The cabin had four thin walls, a roof, a tiny window, a bed and a space heater. Reveling in our new found luxury, we quickly kicked off our boots and twisted open a jar of apple pie moonshine we’d picked up in downtown Carlsbad the day before.
We Facetimed the aforementioned Charlotte and her now-fiance Bobby (introduced by yours truly), toasting from their flat in downtown Baltimore to our tiny cabin in the middle of the Sandia Mountains.
We talked about weddings, buying houses, careers, leaving careers.
“I ate a quarter pound of jelly beans today,” Bobby offered, and I felt much better about our status as adults.

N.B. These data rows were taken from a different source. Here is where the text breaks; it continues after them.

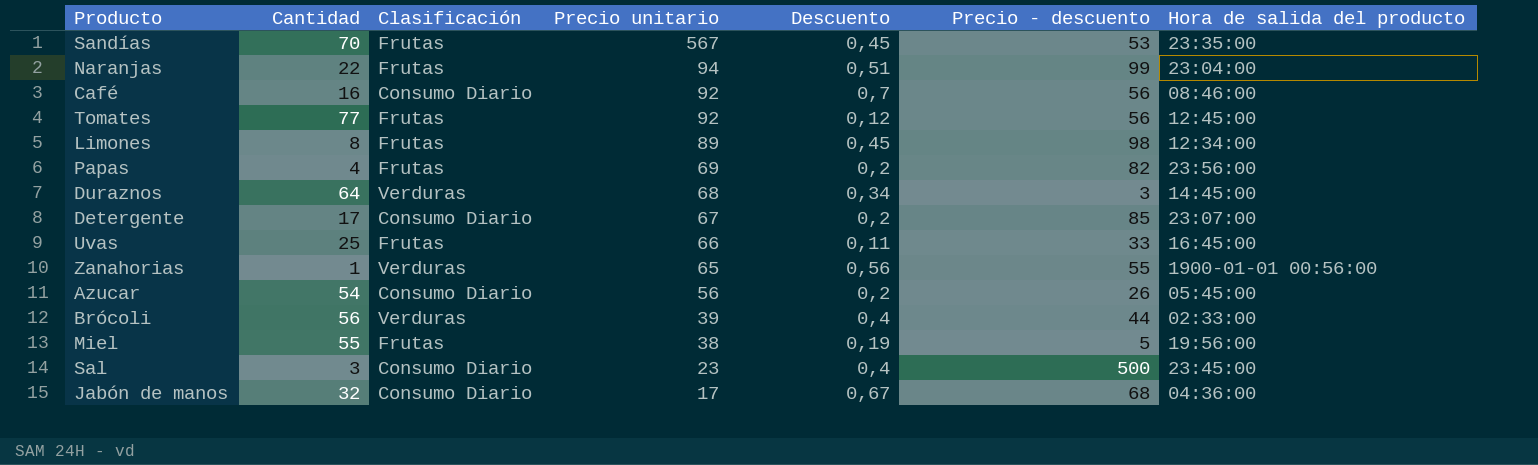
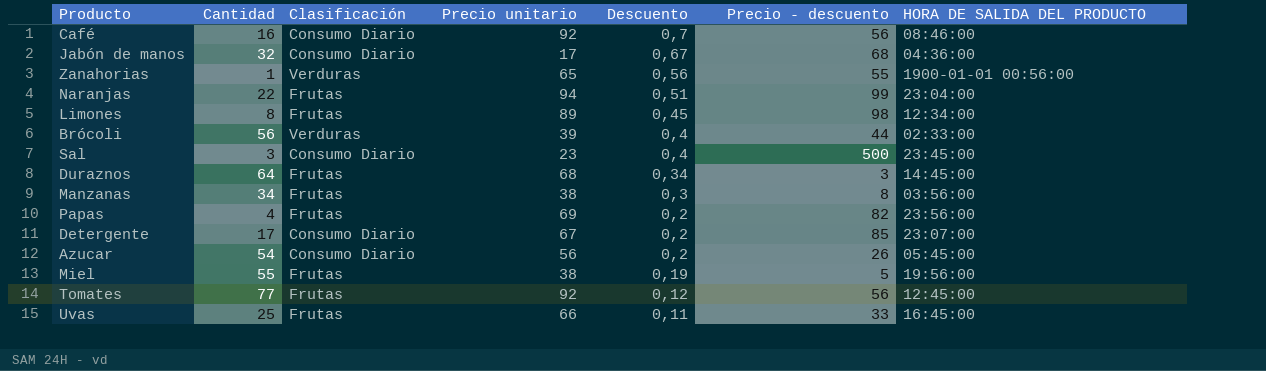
row order: Precio unitario descending -> Descuento descending
column name: Hora de salida del producto -> HORA DE SALIDA DEL PRODUCTO
row Sandías: 70 | Frutas | 567 | 0,45 | 53 | 23:35:00 -> none
Duraznos | Clasificación: Verduras -> Frutas
row Manzanas: none -> 34 | Frutas | 38 | 0,3 | 8 | 03:56:00

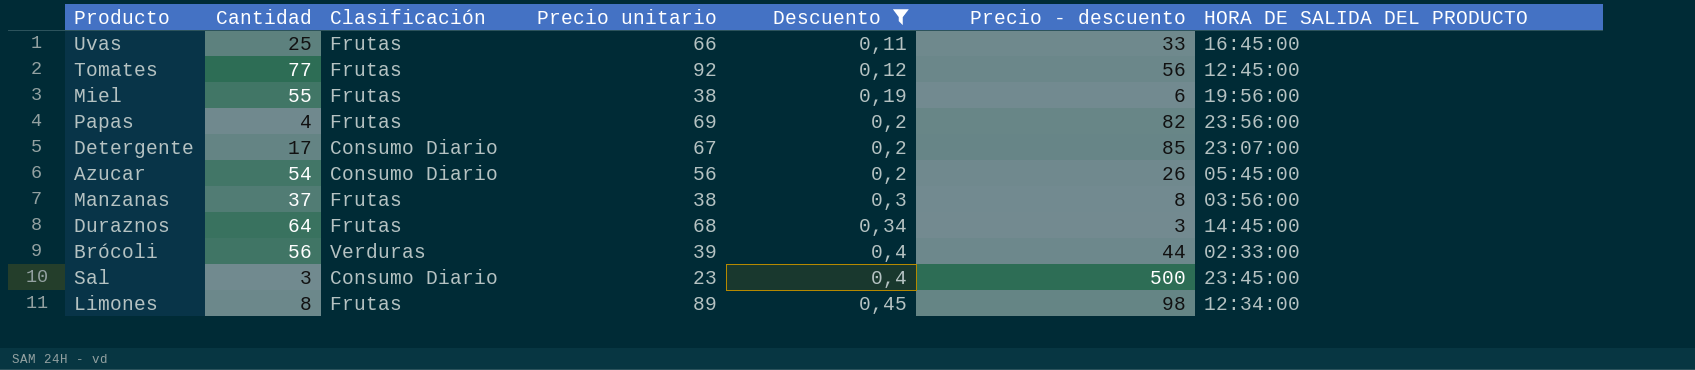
filter: none -> Descuento <= 0,45
row order: Descuento descending -> Descuento ascending
Miel | Precio - descuento: 5 -> 6
Manzanas | Cantidad: 34 -> 37

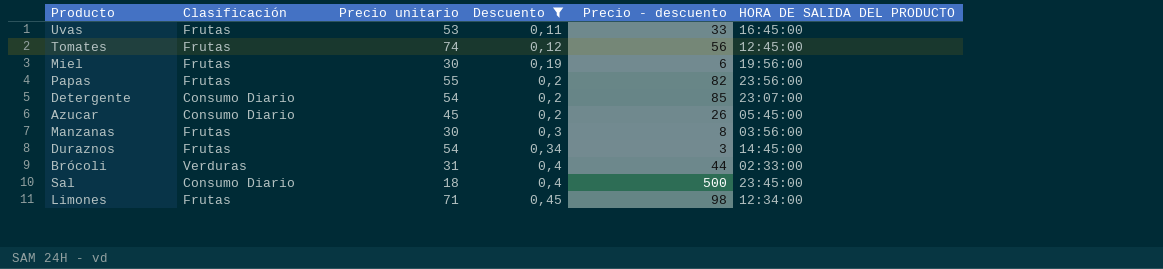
column Cantidad | position: 2 -> none
Uvas | Precio unitario: 66 -> 53
Tomates | Precio unitario: 92 -> 74
Miel | Precio unitario: 38 -> 30
Papas | Precio unitario: 69 -> 55
Detergente | Precio unitario: 67 -> 54
Azucar | Precio unitario: 56 -> 45
Manzanas | Precio unitario: 38 -> 30
Duraznos | Precio unitario: 68 -> 54
Brócoli | Precio unitario: 39 -> 31
Sal | Precio unitario: 23 -> 18
Limones | Precio unitario: 89 -> 71

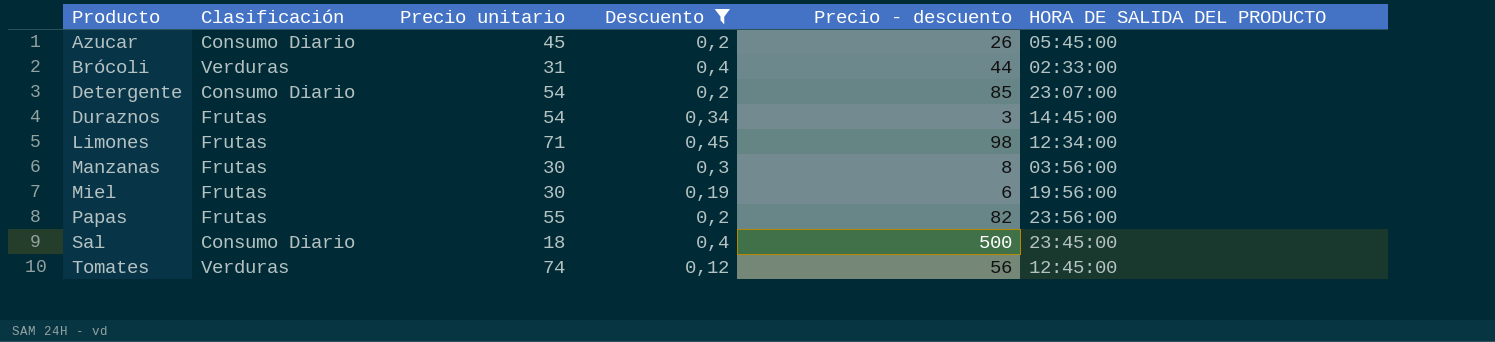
row order: Descuento ascending -> Producto ascending
row Uvas: Frutas | 53 | 0,11 | 33 | 16:45:00 -> none
Tomates | Clasificación: Frutas -> Verduras

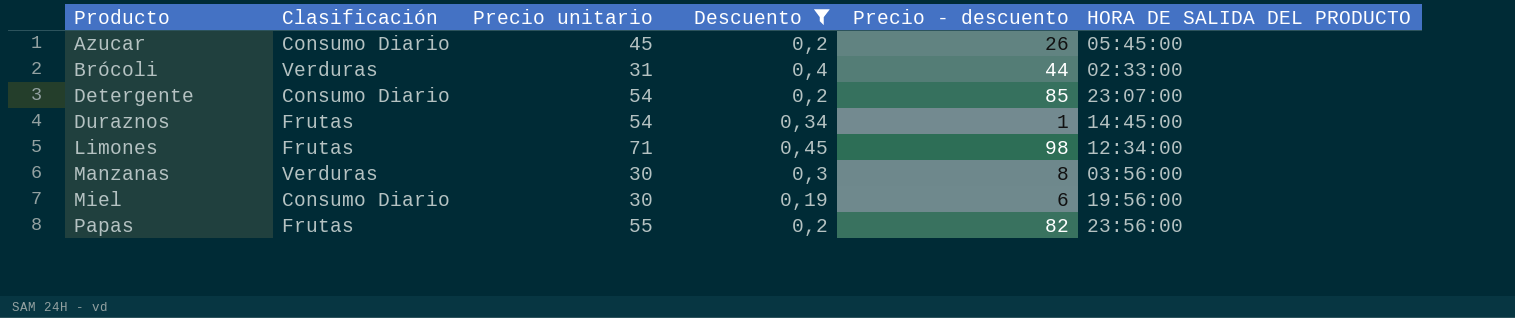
row Sal: Consumo Diario | 18 | 0,4 | 500 | 23:45:00 -> none
row Tomates: Verduras | 74 | 0,12 | 56 | 12:45:00 -> none
Duraznos | Precio - descuento: 3 -> 1
Manzanas | Clasificación: Frutas -> Verduras
Miel | Clasificación: Frutas -> Consumo Diario

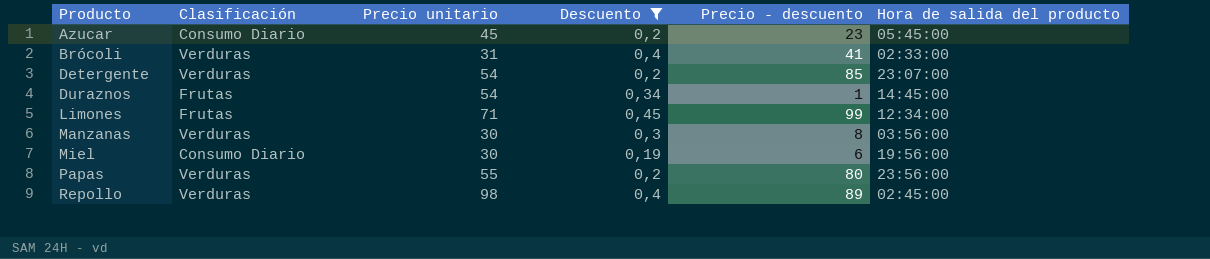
column name: HORA DE SALIDA DEL PRODUCTO -> Hora de salida del producto
Azucar | Precio - descuento: 26 -> 23
Brócoli | Precio - descuento: 44 -> 41
Detergente | Clasificación: Consumo Diario -> Verduras
Limones | Precio - descuento: 98 -> 99
Papas | Clasificación: Frutas -> Verduras
Papas | Precio - descuento: 82 -> 80
row Repollo: none -> Verduras | 98 | 0,4 | 89 | 02:45:00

We said goodbye to our friends, and because the moonshine was empty, the moonlight was full and it was warm and dry inside, we fell asleep.
And there we have it, back to blogging. I told Garrick what I was writing about today and he said the word Roswell. Call me Scully Grace, because I want to believe. When he said Roswell again, I stared at him pointedly. He may have winked, but it’s hard to tell because he’s Asian.